*** Records for this task ***
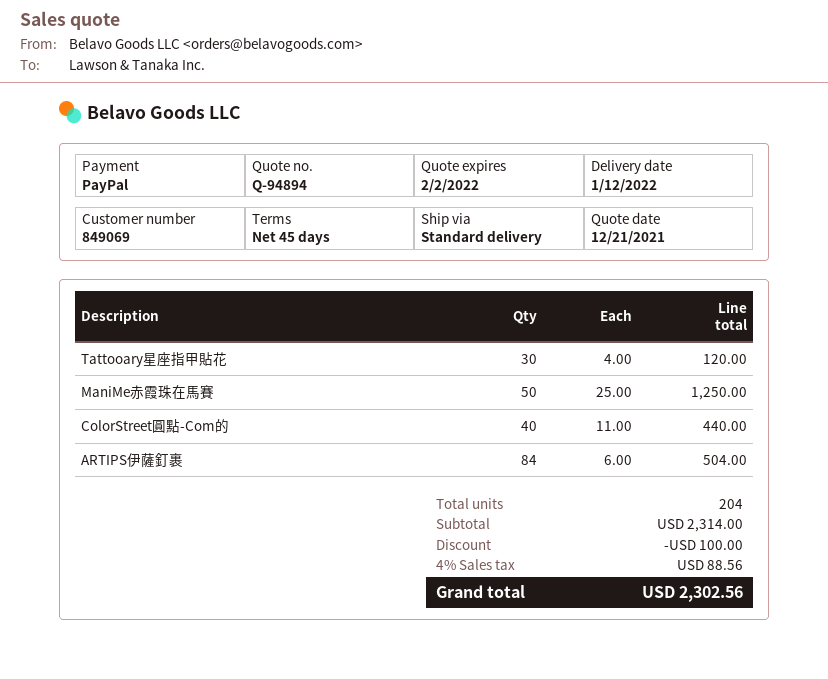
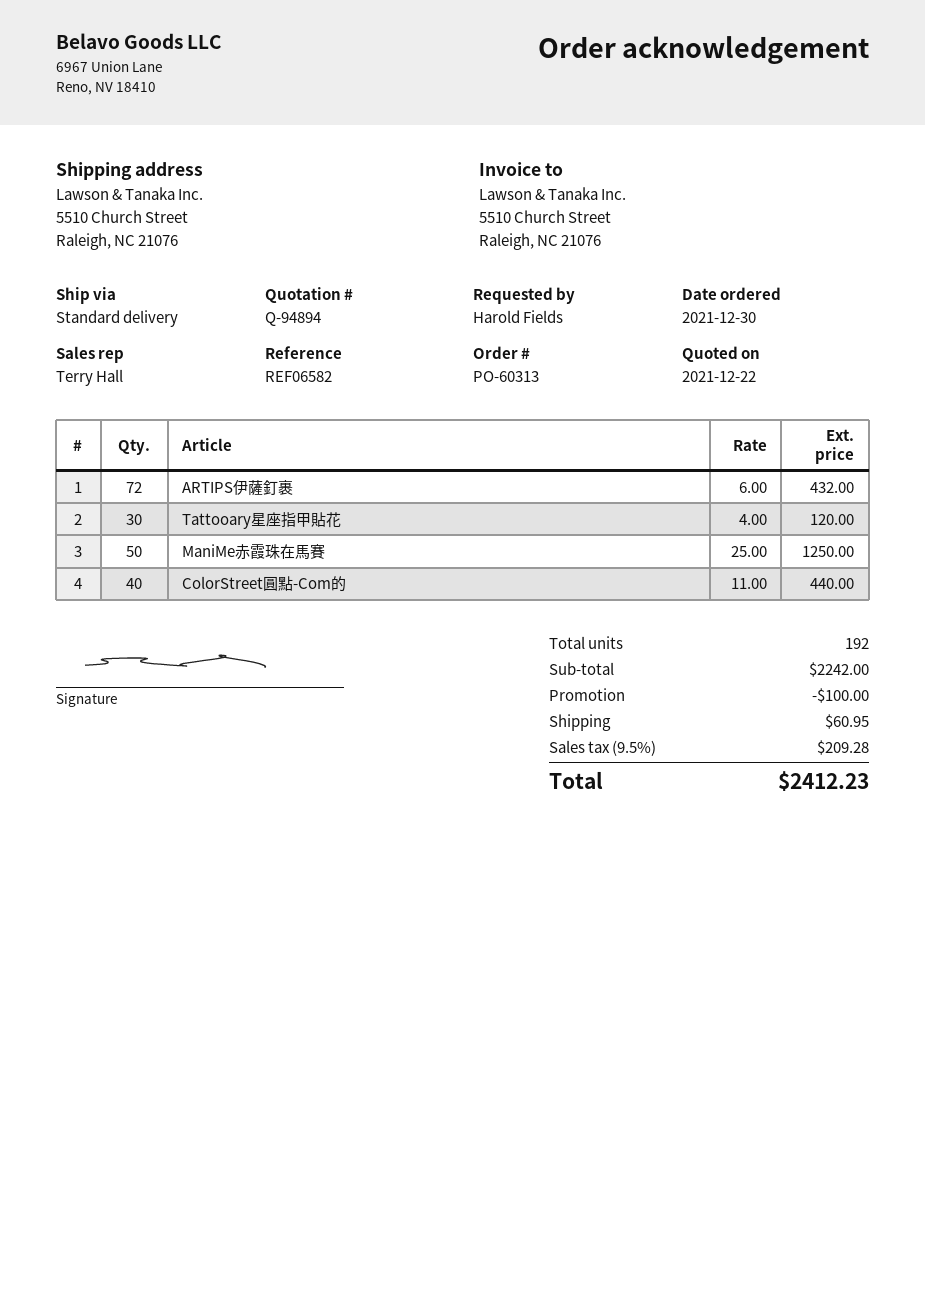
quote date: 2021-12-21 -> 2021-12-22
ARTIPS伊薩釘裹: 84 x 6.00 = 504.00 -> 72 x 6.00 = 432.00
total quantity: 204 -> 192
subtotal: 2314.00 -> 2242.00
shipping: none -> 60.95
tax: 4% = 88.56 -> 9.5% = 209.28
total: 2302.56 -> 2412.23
*** End of Records for this task ***
*** Records for this task ***
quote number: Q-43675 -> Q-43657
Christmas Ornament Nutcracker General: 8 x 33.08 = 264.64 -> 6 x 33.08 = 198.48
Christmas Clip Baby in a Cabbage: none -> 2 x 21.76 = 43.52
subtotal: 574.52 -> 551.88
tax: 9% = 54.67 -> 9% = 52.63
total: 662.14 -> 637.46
*** End of Records for this task ***
*** Records for this task ***
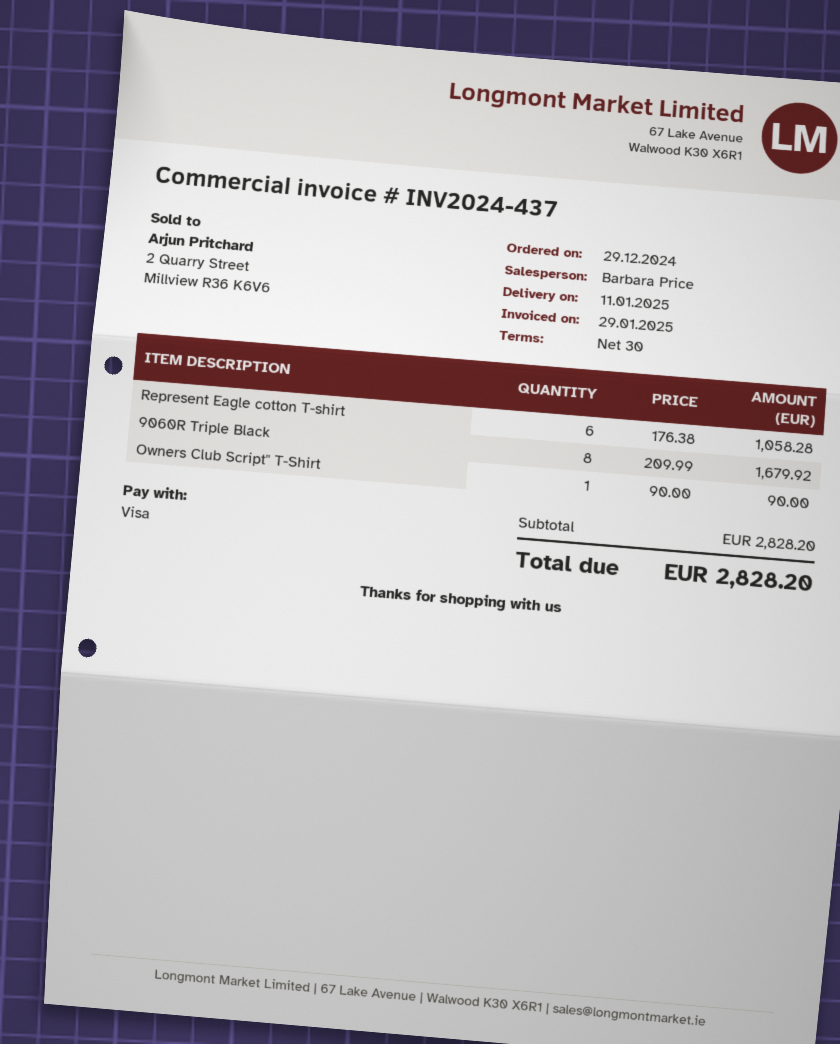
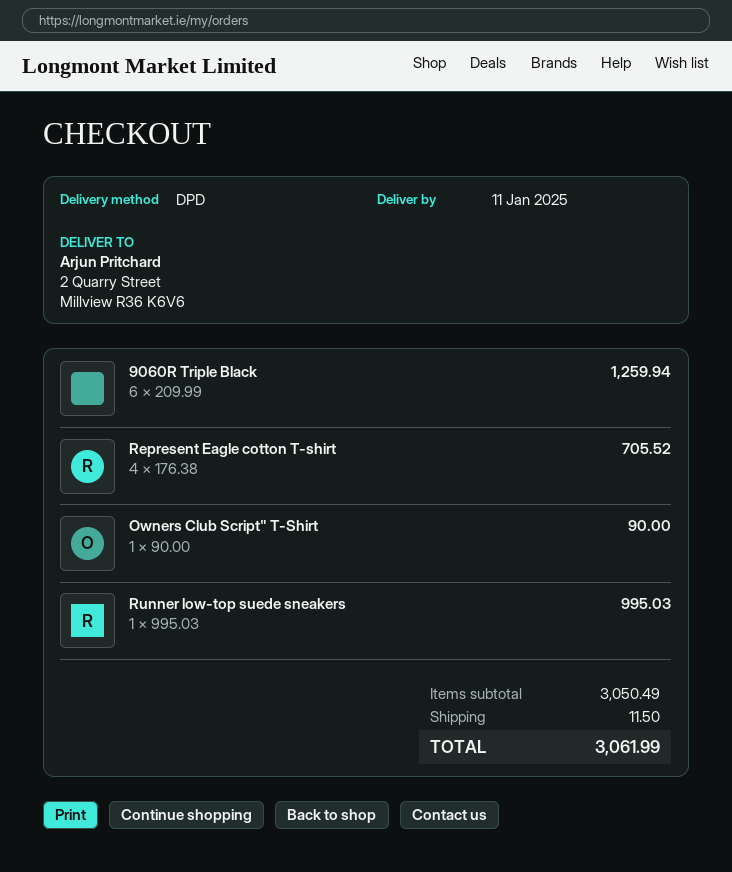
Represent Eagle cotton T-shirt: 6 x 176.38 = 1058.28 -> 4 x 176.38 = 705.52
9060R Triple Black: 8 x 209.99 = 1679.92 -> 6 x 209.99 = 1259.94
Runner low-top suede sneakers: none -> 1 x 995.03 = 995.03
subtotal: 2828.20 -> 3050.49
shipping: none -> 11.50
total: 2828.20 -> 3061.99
*** End of Records for this task ***
Pull every line holding "subtotal" out of the records.

Solved problem:
subtotal: 2314.00 -> 2242.00
subtotal: 574.52 -> 551.88
subtotal: 2828.20 -> 3050.49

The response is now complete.